= United States Congressional Joint Committee to Investigate Dirigible Disasters =

1933 US Congress committee

The Joint Committee to Investigate Dirigible Disasters was created by House Concurrent Resolution 15, 73rd Congress, to investigate the cause of the Akron disaster and the wrecks of other Army and Navy dirigibles and to determine responsibility. The committee was also directed to inquire generally into the question of the utility of dirigibles in military and naval establishments and make recommendations to the Senate and House of Representatives regarding their future use.

The committee was created after the 1933 crash of the U.S.S. Akron, a dirigible designed for the Navy by the Goodyear-Zeppelin Corporation of Akron, Ohio. The U.S.S. Akron made its maiden flight on September 23, 1931. The design of the Akron supposedly had resolved previous safety problems involving rigid airships, but, on April 4, 1933, the Akron crashed just off the coast of New Jersey under stormy conditions. Of the ship's company of 77 officers and men, 74 servicemen, including Rear Admiral William A. Moffett, lost their lives.

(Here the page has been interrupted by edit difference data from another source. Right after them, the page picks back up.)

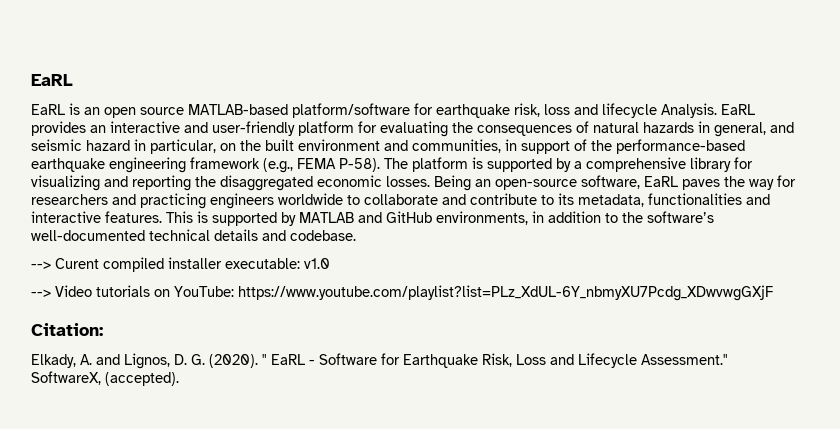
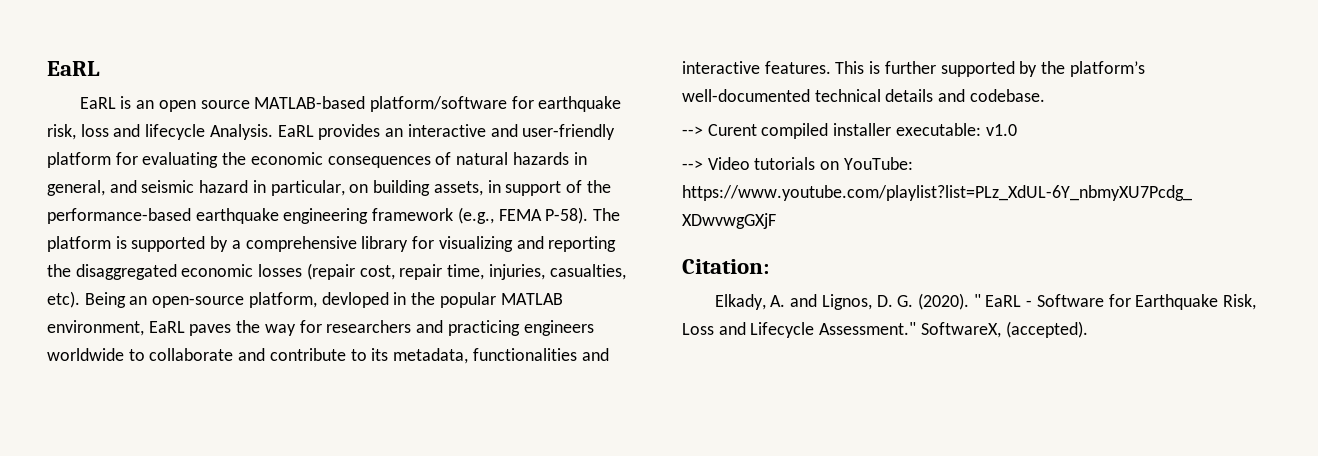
- EaRL provides an interactive and user-friendly platform for evaluating the consequences of natural hazards in general, and seismic hazard in particular, on the built environment and communities, in support of the performance-based earthquake engineering framework (e.g., FEMA P-58).
+ EaRL provides an interactive and user-friendly platform for evaluating the economic consequences of natural hazards in general, and seismic hazard in particular, on building assets, in support of the performance-based earthquake engineering framework (e.g., FEMA P-58).
- The platform is supported by a comprehensive library for visualizing and reporting the disaggregated economic losses. Being an open-source software, EaRL paves the way for researchers and practicing engineers worldwide to collaborate and contribute to its metadata, functionalities and interactive features.
+ The platform is supported by a comprehensive library for visualizing and reporting the disaggregated economic losses (repair cost, repair time, injuries, casualties, etc). Being an open-source platform, devloped in the popular MATLAB environment, EaRL paves the way for researchers and practicing engineers worldwide to collaborate and contribute to its metadata, functionalities and interactive features.
- This is supported by MATLAB and GitHub environments, in addition to the software’s well-documented technical details and codebase.
+ This is further supported by the platform’s well-documented technical details and codebase.

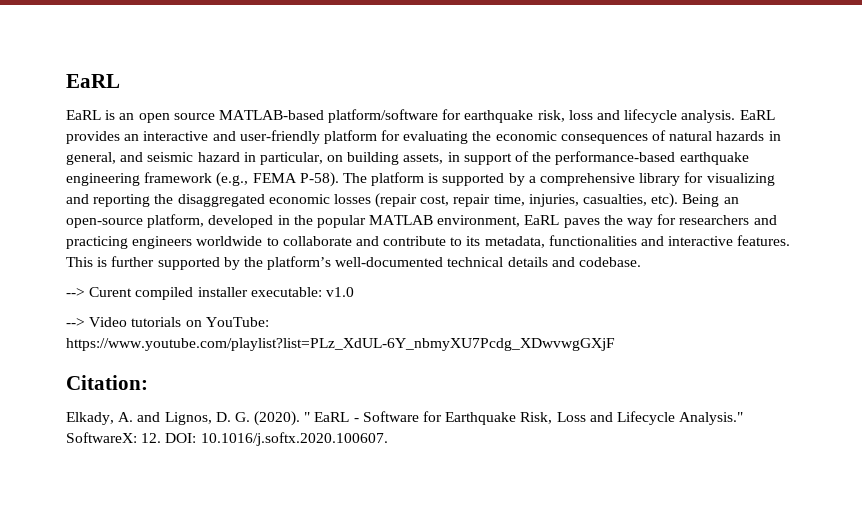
- EaRL is an open source MATLAB-based platform/software for earthquake risk, loss and lifecycle Analysis.
+ EaRL is an open source MATLAB-based platform/software for earthquake risk, loss and lifecycle analysis.
- Being an open-source platform, devloped in the popular MATLAB environment, EaRL paves the way for researchers and practicing engineers worldwide to collaborate and contribute to its metadata, functionalities and interactive features.
+ Being an open-source platform, developed in the popular MATLAB environment, EaRL paves the way for researchers and practicing engineers worldwide to collaborate and contribute to its metadata, functionalities and interactive features.
- " EaRL - Software for Earthquake Risk, Loss and Lifecycle Assessment." SoftwareX, (accepted).
+ " EaRL - Software for Earthquake Risk, Loss and Lifecycle Analysis." SoftwareX: 12. DOI: 10.1016/j.softx.2020.100607.

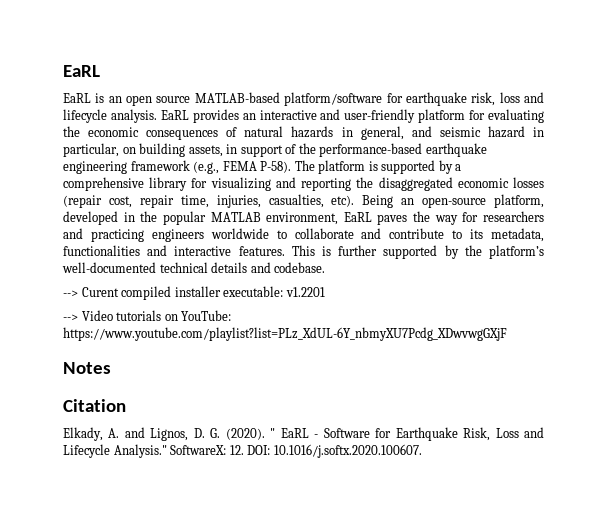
- --> Curent compiled installer executable: v1.0
+ --> Curent compiled installer executable: v1.2201
- Citation:
+ Notes
+ Citation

Its final report was submitted on June 14, 1933 (Senate Document 75, 73rd Congress, 1st session, Serial 9748). Colonel Henry Breckenridge, former Assistant Secretary of War, served as counsel for the joint committee. Senator William H. King of Utah served as chairman. Representative John J. Delaney of New York was chairman of the subcommittee that gathered the data and facts and arranged a program as to the method of investigation.